While climate change is a global phenomenon, pollen counts vary from region to region based on latitude, vegetation, and local climate and weather conditions. For allergy sufferers, some places are more challenging to live in than others. Out of 100 cities in the United States, Scranton, Pennsylvania tops AAFA’s 2021 Allergy Capitals list as the most challenging place to live with seasonal allergies. The city earned that dubious distinction based on its higher than average spring and fall pollen counts and use of allergy medications, and the fact that fewer board-certified allergists work there. Pittsburgh, Don Hopey discovered, ranks #5:
Average springtime temperatures in Pittsburgh have risen 2.8 degrees Fahrenheit, while fall temperatures are up 2 degrees on average. That’s caused the average growing season — that is the number of consecutive days the temperature is above freezing — to stretch by 18 days.
The link between longer, warmer growing seasons and plant pollen production is strengthened by a study published in the February 2021 Proceedings of the National Academy of Science online journal that found pollen concentrations had increased by 20% and the changing climate is the primary cause.
The study’s lead author told Hopey there is strong statistical evidence linking warmer temperatures, pollen counts, and seasonal allergies:
Mr. Anderegg said warmer temperatures not only result in a longer growing season but also cause plants to produce more flowers, which can lead to more pollen production. The study concluded that “ climate-driven pollen trends are likely to further exacerbate respiratory health impacts in coming decades.”
Mr. Anderegg said the findings provide added urgency to efforts to mitigate climate change by reducing greenhouse gas emissions that cause a warming world.
“This is not a problem that is far away,” he said. “It’s right here in our backyards every spring.”

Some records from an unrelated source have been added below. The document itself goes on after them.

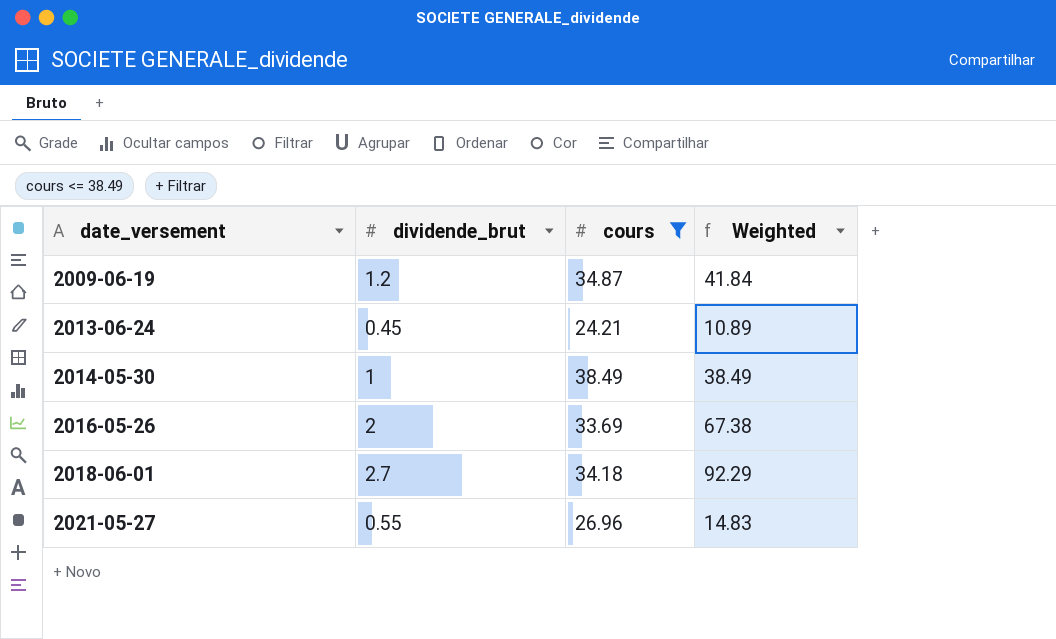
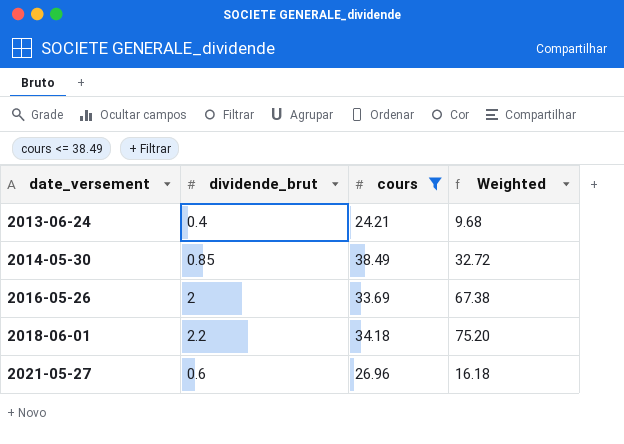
row 2009-06-19: 1.2 | 34.87 | 41.84 -> none
2013-06-24 | dividende_brut: 0.45 -> 0.4
2013-06-24 | Weighted: 10.89 -> 9.68
2014-05-30 | dividende_brut: 1 -> 0.85
2014-05-30 | Weighted: 38.49 -> 32.72
2018-06-01 | dividende_brut: 2.7 -> 2.2
2018-06-01 | Weighted: 92.29 -> 75.20
2021-05-27 | dividende_brut: 0.55 -> 0.6
2021-05-27 | Weighted: 14.83 -> 16.18

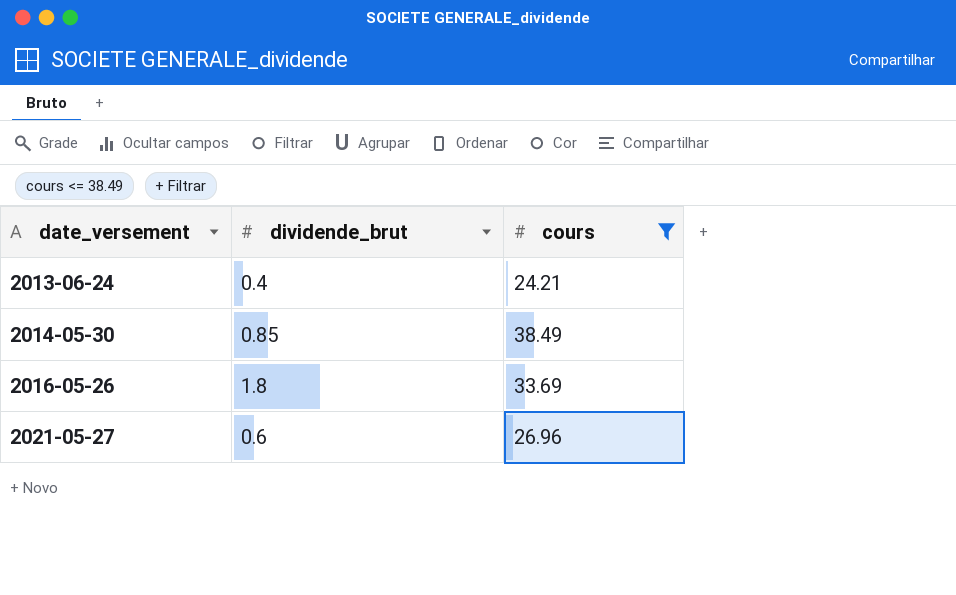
column Weighted | formula: [dividende_brut] * [cours] -> none
row 2018-06-01: 2.2 | 34.18 | 75.20 -> none
2016-05-26 | dividende_brut: 2 -> 1.8

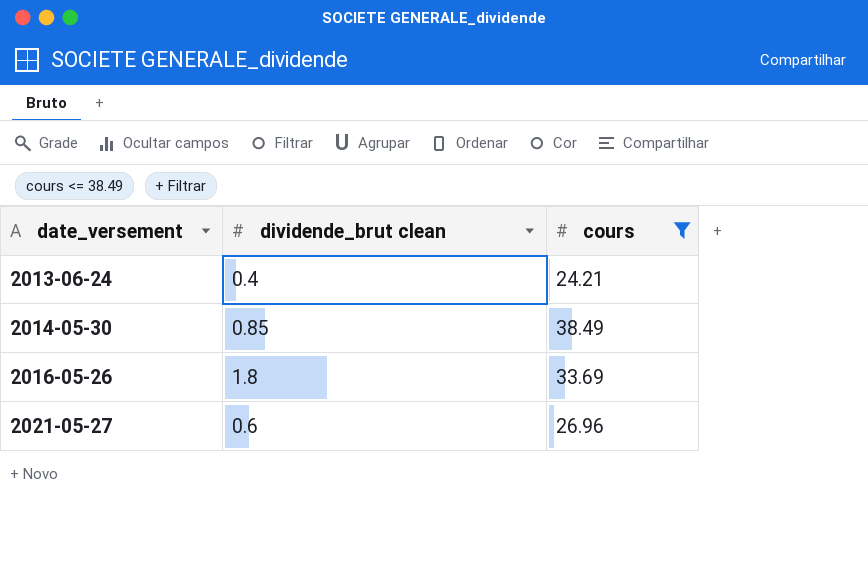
column name: dividende_brut -> dividende_brut clean

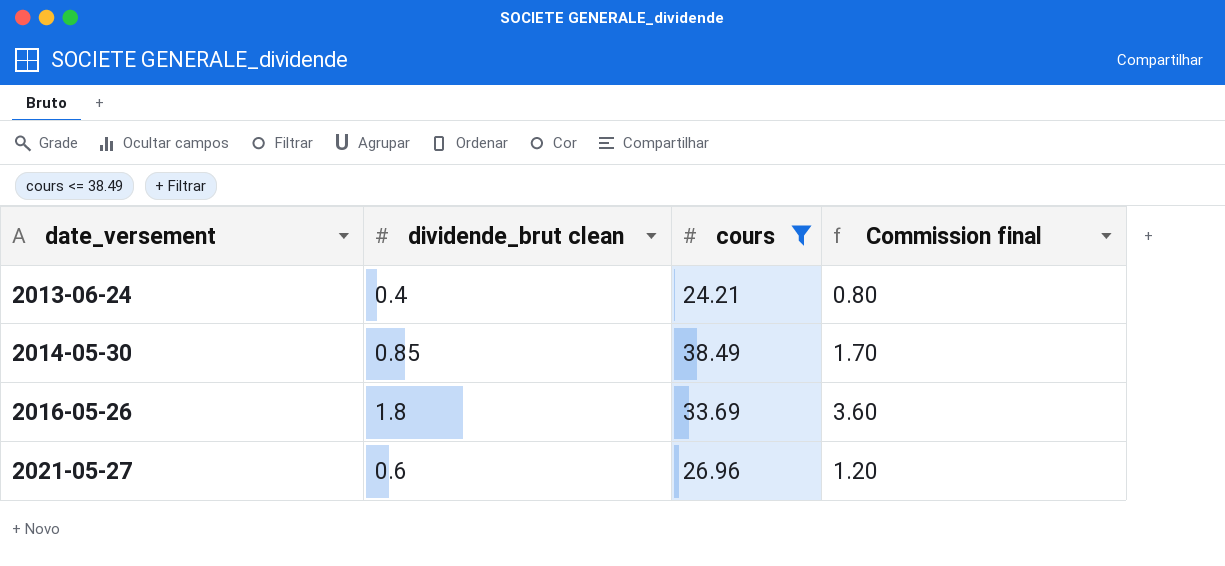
column Commission final | formula: none -> [dividende_brut clean] * 2

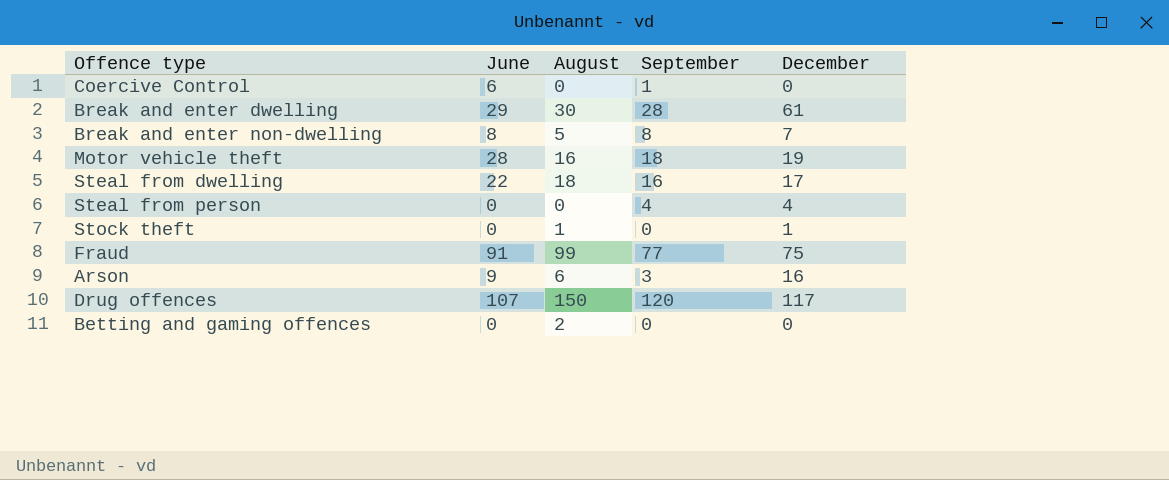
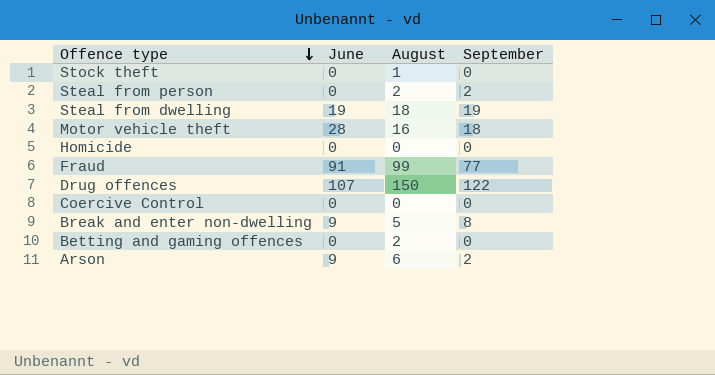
row order: none -> Offence type descending
column December | position: 5 -> none
row Break and enter dwelling: 29 | 30 | 28 | 61 -> none
Steal from person | August: 0 -> 2
Steal from person | September: 4 -> 2
Steal from dwelling | June: 22 -> 19
Steal from dwelling | September: 16 -> 19
row Homicide: none -> 0 | 0 | 0
Drug offences | September: 120 -> 122
Coercive Control | June: 6 -> 0
Coercive Control | September: 1 -> 0
Break and enter non-dwelling | June: 8 -> 9
Arson | September: 3 -> 2

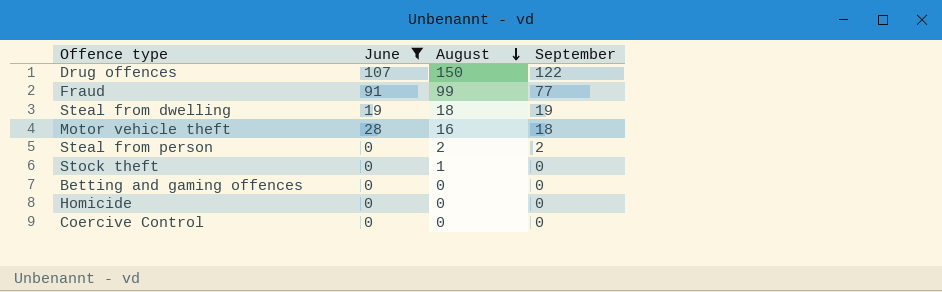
filter: none -> June != 9
row order: Offence type descending -> August descending
Betting and gaming offences | August: 2 -> 0

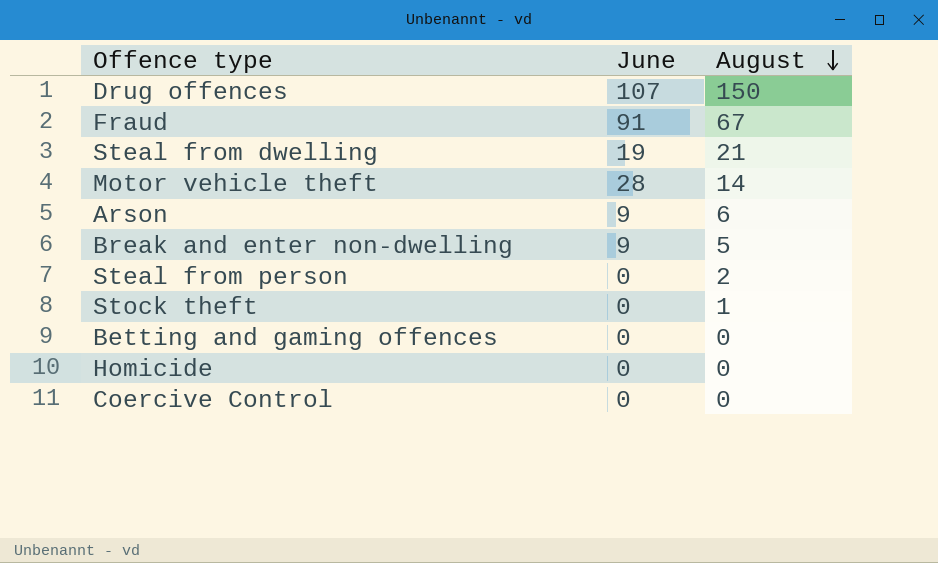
filter: June != 9 -> none
column September | position: 4 -> none
Fraud | August: 99 -> 67
Steal from dwelling | August: 18 -> 21
Motor vehicle theft | August: 16 -> 14

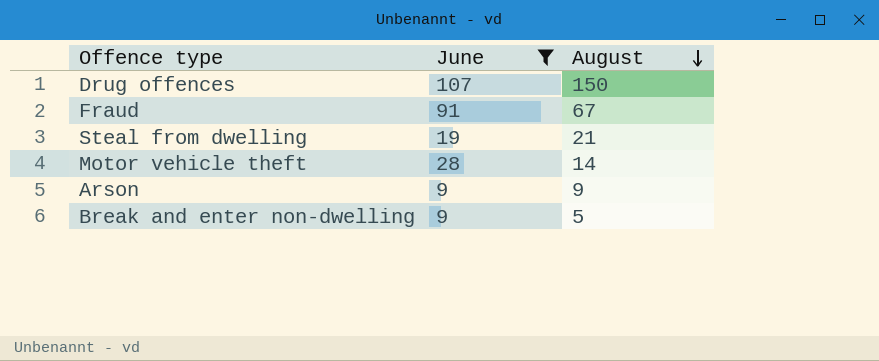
filter: none -> June != 0
Arson | August: 6 -> 9

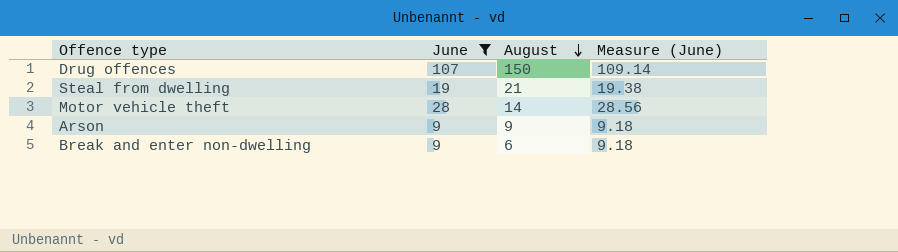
column Measure (June) | formula: none -> [June] * 1.02
row Fraud: 91 | 67 -> none
Break and enter non-dwelling | August: 5 -> 6

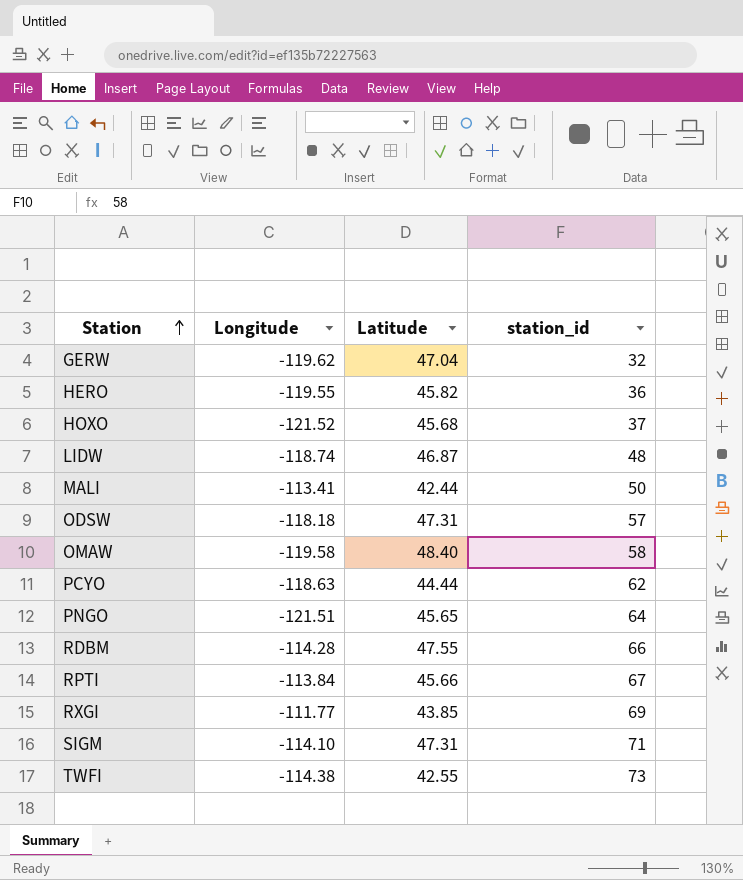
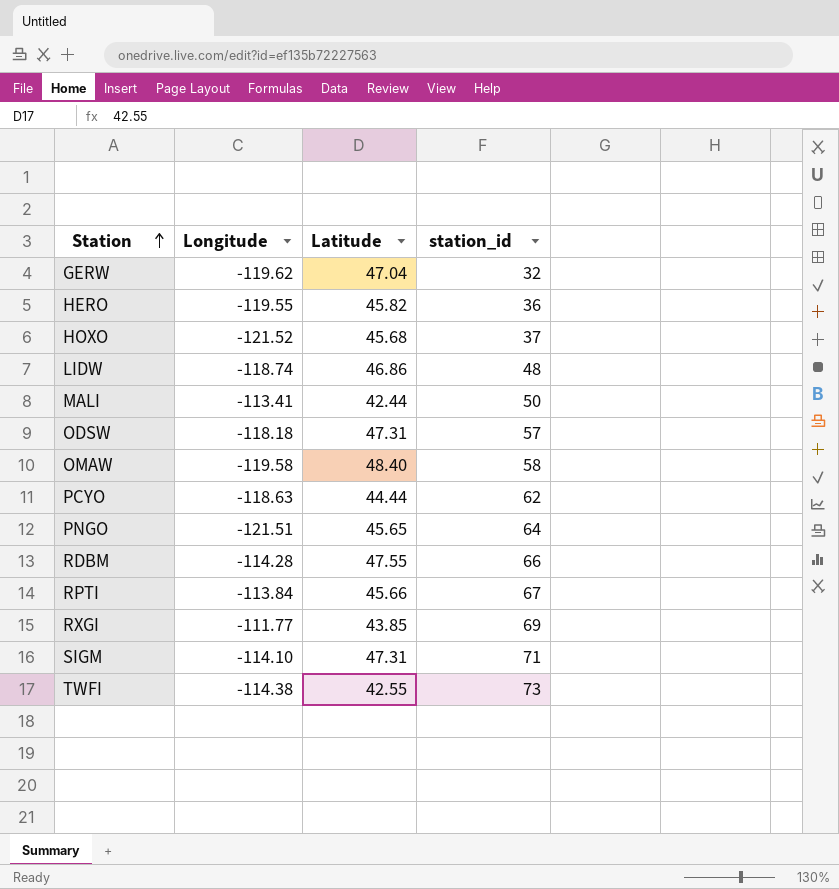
LIDW | Latitude: 46.87 -> 46.86

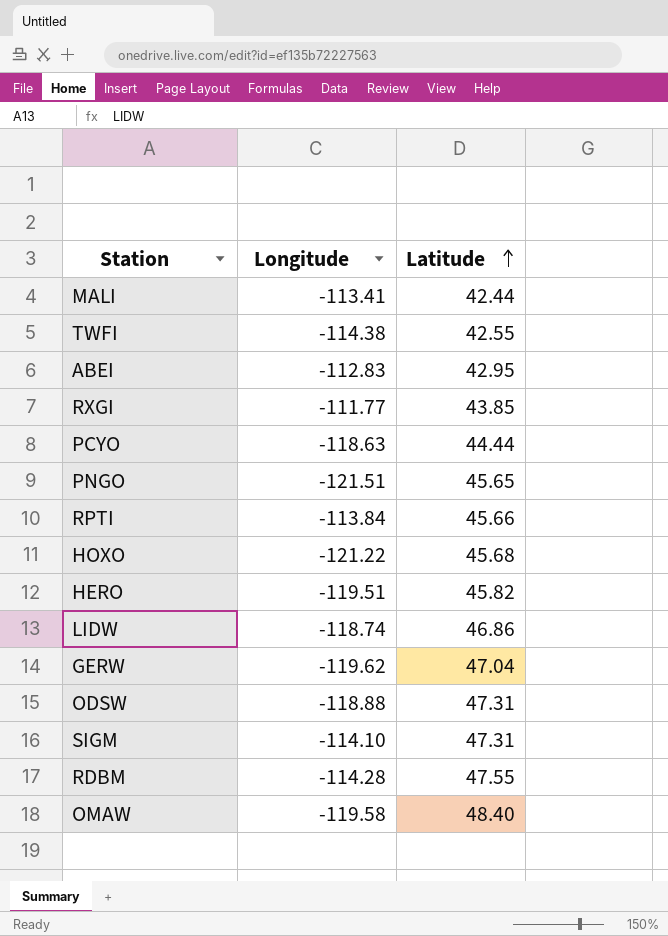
row order: Station ascending -> Latitude ascending
column station_id | position: 4 -> none
row ABEI: none -> -112.83 | 42.95
HOXO | Longitude: -121.52 -> -121.22
HERO | Longitude: -119.55 -> -119.51
ODSW | Longitude: -118.18 -> -118.88

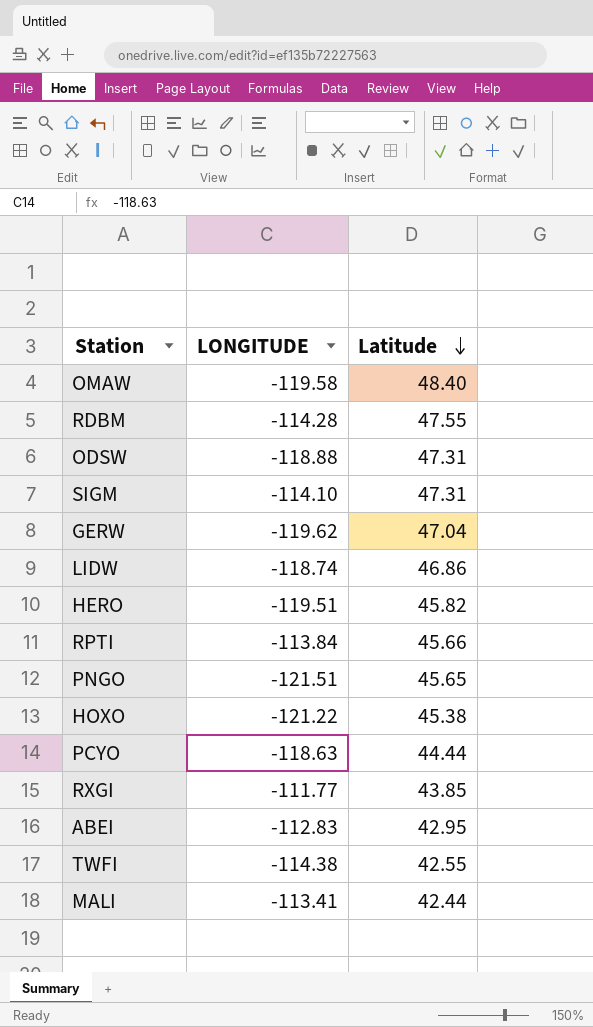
row order: Latitude ascending -> Latitude descending
column name: Longitude -> LONGITUDE
HOXO | Latitude: 45.68 -> 45.38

AAFA recommends taking the following actions to prevent the worst misery allergies can bring when pollen levels are high:
• Check pollen counts daily, and plan outdoor activities on days when pollen counts are lower.
• Keep windows closed.
• If possible, use central air conditioning with a CERTIFIED asthma & allergy friendly® HVAC filter.
• Wear sunglasses and a hat or other hair covering when outdoors.
• If cutting grass, working with plants, or raking leaves, wear an N95-rated mask, gloves and sunglasses/goggles.
• Take a shower and shampoo your hair before going to bed.
• Change and wash clothes after outdoor activities.
• Dry laundry in a clothes dryer or on an indoor rack, not on an outdoor line.
• Wipe pets off with a towel before they enter your home.
• Remove your shoes before entering your home.
• Wash bedding in hot, soapy water once a week.
• Use a nasal rinse to flush out inhaled pollen.
Check daily pollen counts in your neck of the woods at the National Allergy Bureau or on your favorite weather app. Checking your local air quality index (AQI) at Airnow.gov doesn’t hurt either since harmful air pollution also gets worse as the world warms.